TASK DESCRIPTION:
The reply should hold only the lines from the one with "text: 28,5 ->" to the one with "text: 44,1 ->", both ends kept, exactly as they appear below, without any pictures.

RECORDS:
....
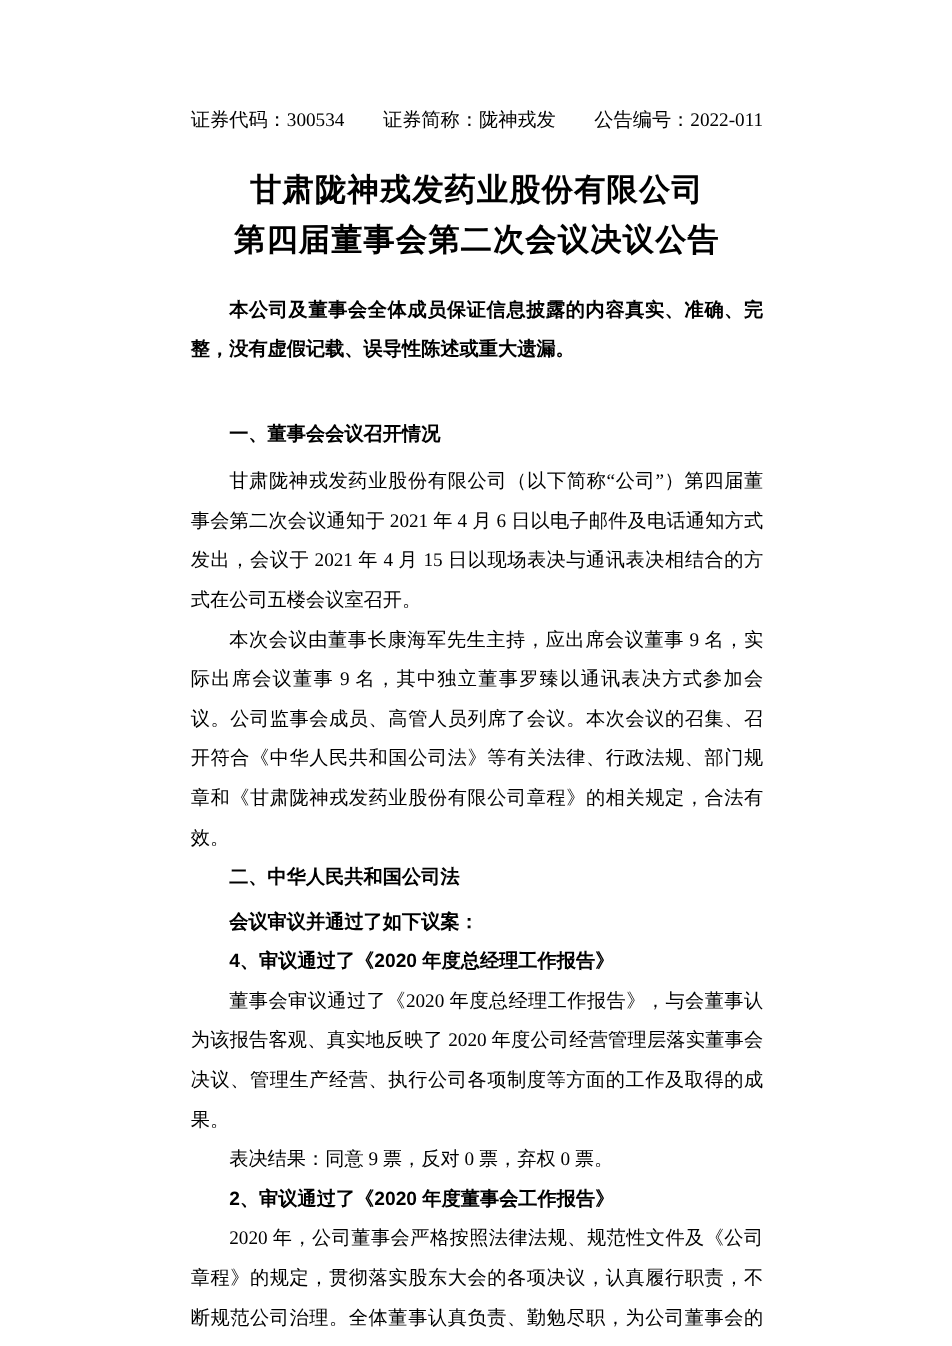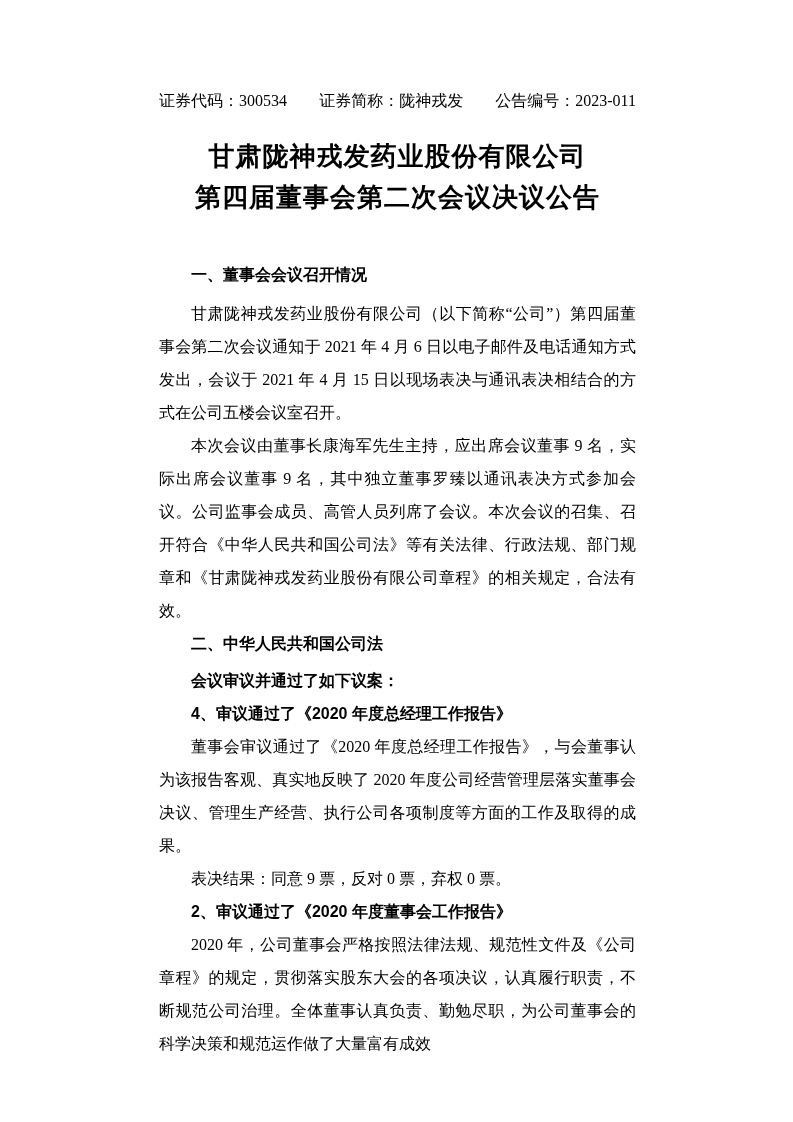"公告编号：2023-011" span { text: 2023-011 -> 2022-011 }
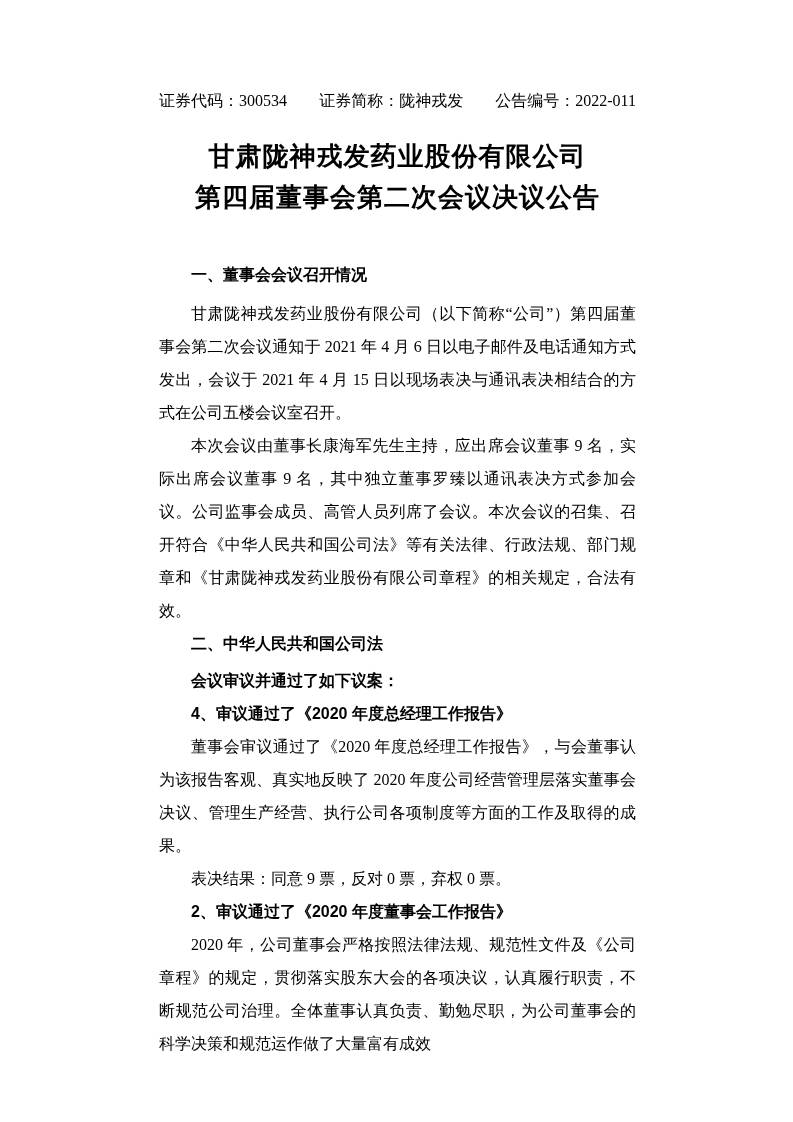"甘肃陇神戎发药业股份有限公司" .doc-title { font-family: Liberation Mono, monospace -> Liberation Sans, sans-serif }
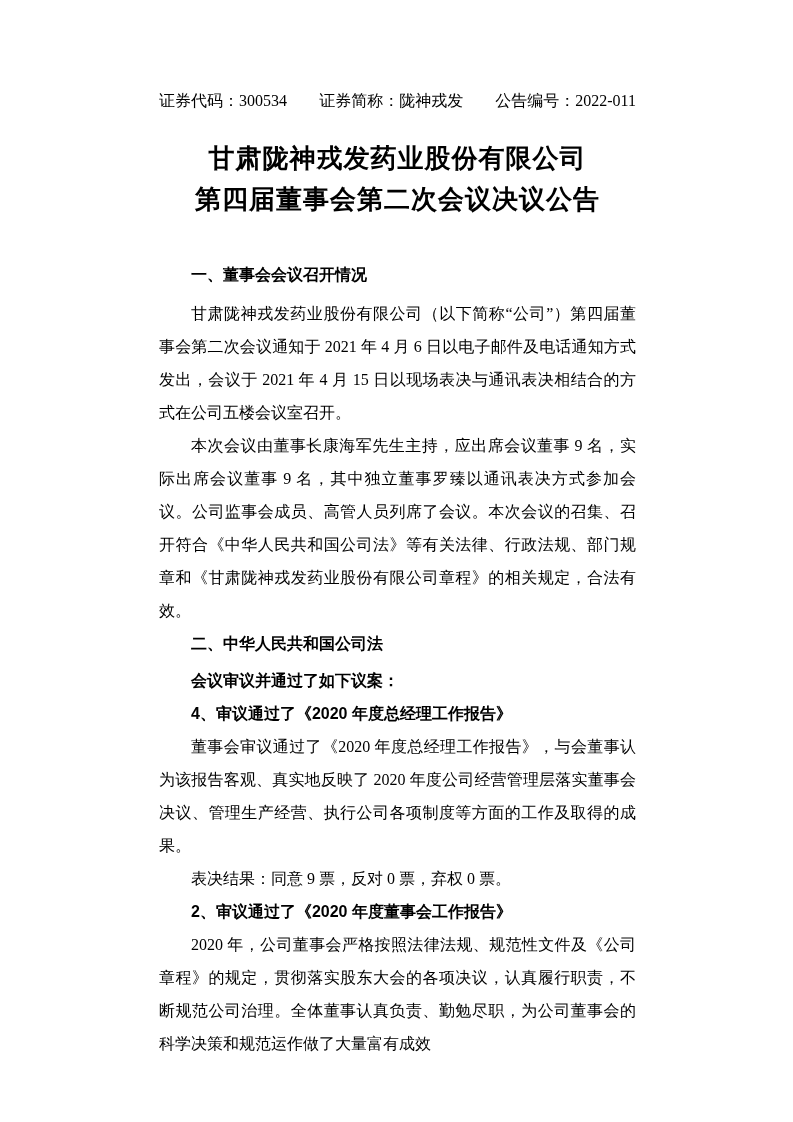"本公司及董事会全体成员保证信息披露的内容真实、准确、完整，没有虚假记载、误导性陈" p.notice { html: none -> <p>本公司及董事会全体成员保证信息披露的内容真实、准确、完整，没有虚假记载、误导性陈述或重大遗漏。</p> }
....
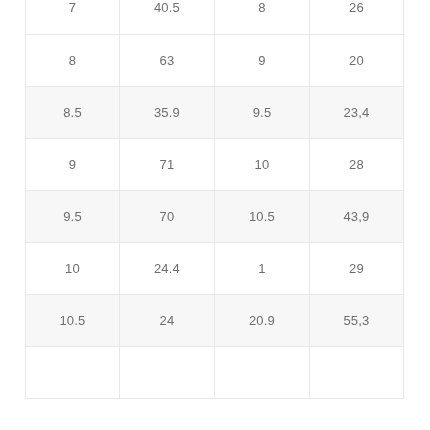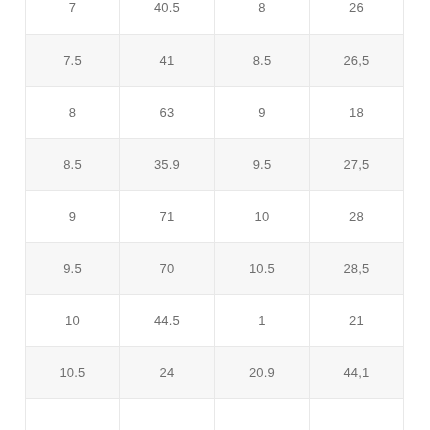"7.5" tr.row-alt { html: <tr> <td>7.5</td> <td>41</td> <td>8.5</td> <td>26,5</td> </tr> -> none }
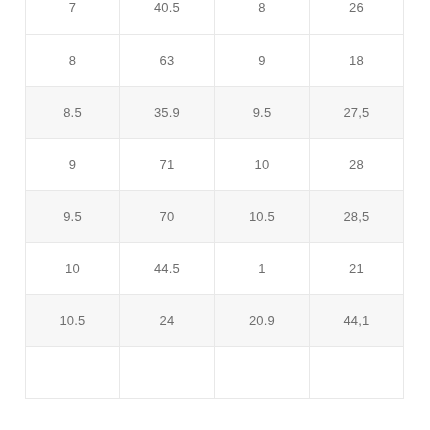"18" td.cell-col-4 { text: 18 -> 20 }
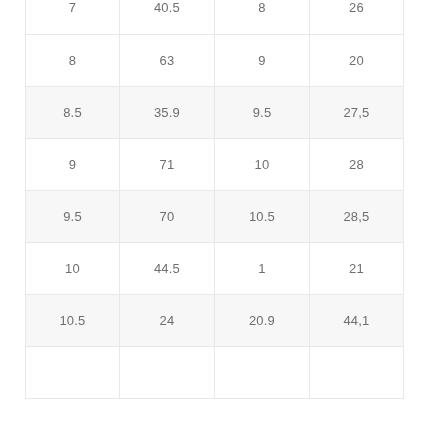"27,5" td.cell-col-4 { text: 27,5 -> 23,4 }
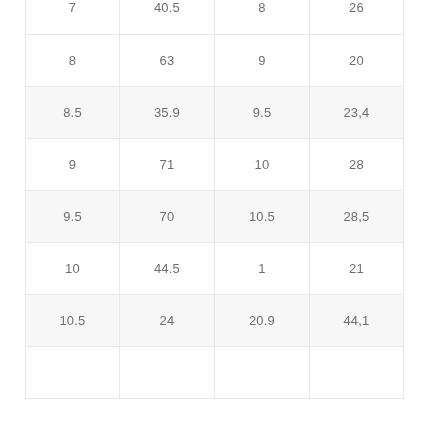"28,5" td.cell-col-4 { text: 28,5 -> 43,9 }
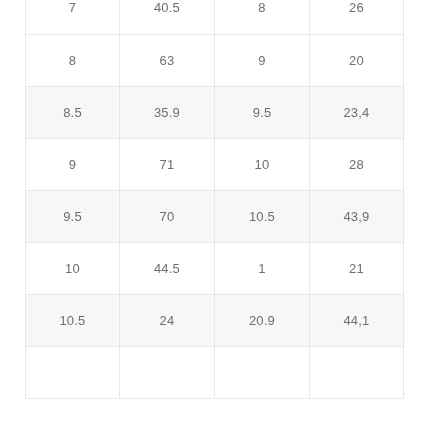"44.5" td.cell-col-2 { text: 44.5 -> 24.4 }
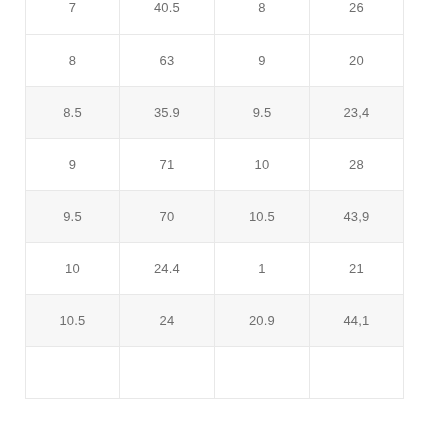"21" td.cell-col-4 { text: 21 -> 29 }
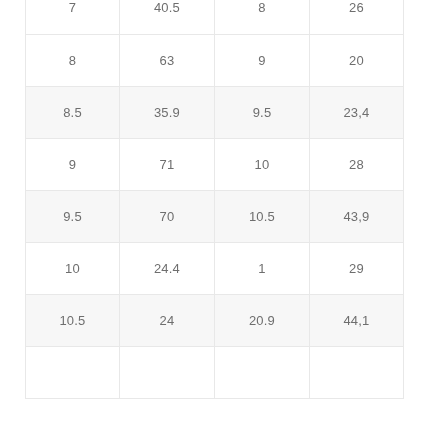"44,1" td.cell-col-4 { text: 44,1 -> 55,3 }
....
RESULT:
"28,5" td.cell-col-4 { text: 28,5 -> 43,9 }
"44.5" td.cell-col-2 { text: 44.5 -> 24.4 }
"21" td.cell-col-4 { text: 21 -> 29 }
"44,1" td.cell-col-4 { text: 44,1 -> 55,3 }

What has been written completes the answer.